Creating our Dataflow

A dataflow is the unit of work in Bytewax. Dataflows are data-parallel directed acyclic graphs that are made up of processing steps.

Let's start by creating an empty dataflow.

search-session/dataflow.py

Lines 77 to 78 in cdd5108

    
           # Create the Dataflow 
        
           flow = Dataflow("search_ctr")

Generating Input Data

Bytewax has a TestingSource class that takes an enumerable list of events that it will emit, one at a time into our dataflow. TestingSource will be initialized with the list of events we created earlier in the variable client_events.

search-session/dataflow.py

Lines 79 to 80 in cdd5108

    
           # Add input source 
        
           inp = op.input("inp", flow, TestingSource(client_events))

Mapping user events

We can use the op class along with op.map("user_event", inp, user_event) - this takes each event from the input and applies the user_event function. This function is transforming each event into a format suitable for grouping by user (key-value pairs where the key is the user ID).

search-session/dataflow.py

Lines 81 to 82 in cdd5108

    
           # Map user events function 
        
           user_event_map = op.map("user_event", inp, user_event)

The role of windowed data in analysis for CTR

We will now turn our attention to windowing the data. In a dataflow pipeline, the role of collecting windowed data, particularly after mapping user events, is crucial for segmenting the continuous stream of events into manageable, discrete chunks based on time or event characteristics. This step enables the aggregation and analysis of events within specific time frames or sessions, which is essential for understanding patterns, behaviors, and trends over time.

After user events are mapped, typically transforming each event into a tuple of (user_id, event_data), the next step is to group these events into windows. In this example, we will use a SessionWindow to group events by user sessions. We will also use an EventClockConfig to manage the timing and order of events as they are processed through the dataflow.

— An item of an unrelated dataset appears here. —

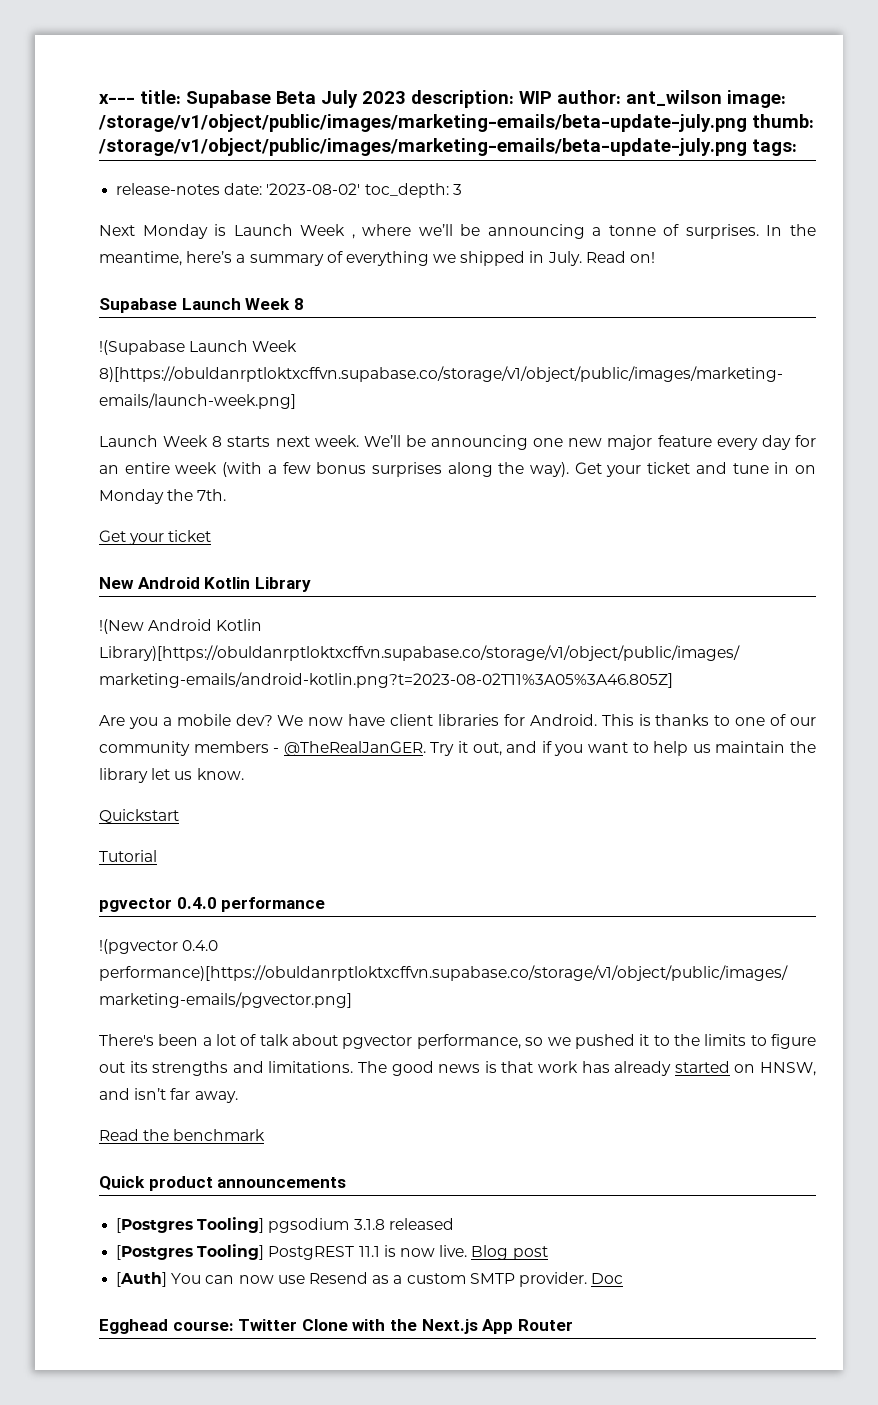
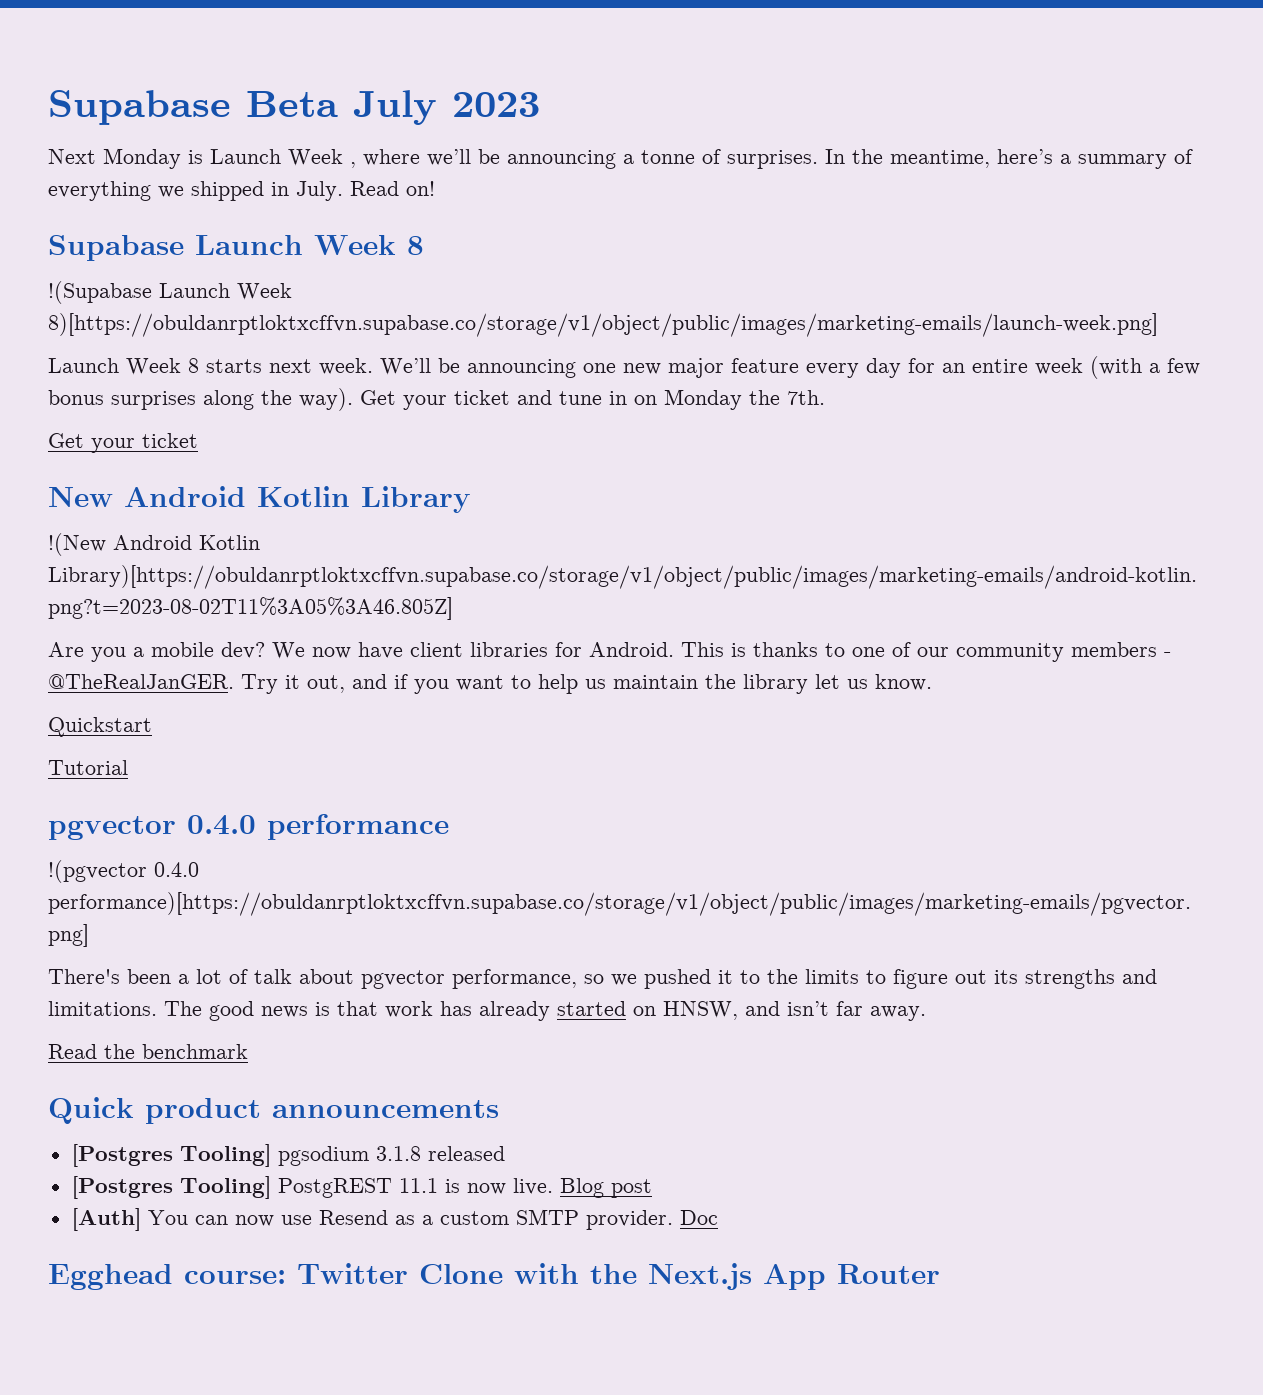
- x--- title: Supabase Beta July 2023 description: WIP author: ant_wilson image: /storage/v1/object/public/images/marketing-emails/beta-update-july.png thumb: /storage/v1/object/public/images/marketing-emails/beta-update-july.png tags:
- release-notes date: '2023-08-02' toc_depth: 3
+ Supabase Beta July 2023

search-session/dataflow.py

Lines 83 to 90 in cdd5108

    
           # Collect windowed data 
        
           # Configuration for the Dataflow  
        
           event_time_config = EventClockConfig( 
        
               dt_getter=lambda e: e.time, 
        
               wait_for_system_duration=timedelta(seconds=1)   
        
           ) 
        
           # Configuration for the windowing operator 
        
           clock_config = SessionWindow(gap=timedelta(seconds=10))

The EventClockConfig is responsible for managing the timing and order of events as they are processed through the dataflow. It's crucial for ensuring that events are handled accurately in real-time or near-real-time streaming applications.
The SessionWindow specifies how to group these timestamped events into sessions. A session window collects all events that occur within a specified gap of each other, allowing for dynamic window sizes based on the flow of incoming data

These configurations ensure that your dataflow can handle streaming data effectively, capturing user behavior in sessions and calculating relevant metrics like CTR in a way that is timely and reflective of actual user interactions. This setup is ideal for scenarios where user engagement metrics over time are critical, such as in digital marketing analysis, website optimization, or interactive application monitoring.

Once the events are grouped into windows, further processing can be performed on these grouped events, such as calculating metrics like CTR within each session. This step often involves applying additional functions to the windowed data to extract insights, such as counting clicks and searches to compute the CTR.

We can do this as follows:

search-session/dataflow.py

Lines 92 to 97 in cdd5108

    
           window = wop.collect_window("windowed_data", \ 
        
                                       user_event_map, \ 
        
                                       clock=event_time_config, 
        
                                       windower=clock_config) 
        
           # Calculate search CTR. 
        
           calc = op.map("calc_ctr", window, calc_ctr)

In here, we are setting up data windowing as a step in the dataflow after the user events were created. We can then calculate the CTR using our function on the windowed data.

Returning results

Finally, we can add an output step to our dataflow to return the results of the CTR calculation. This step will emit the CTR for each search session, providing a comprehensive overview of user engagement with search results.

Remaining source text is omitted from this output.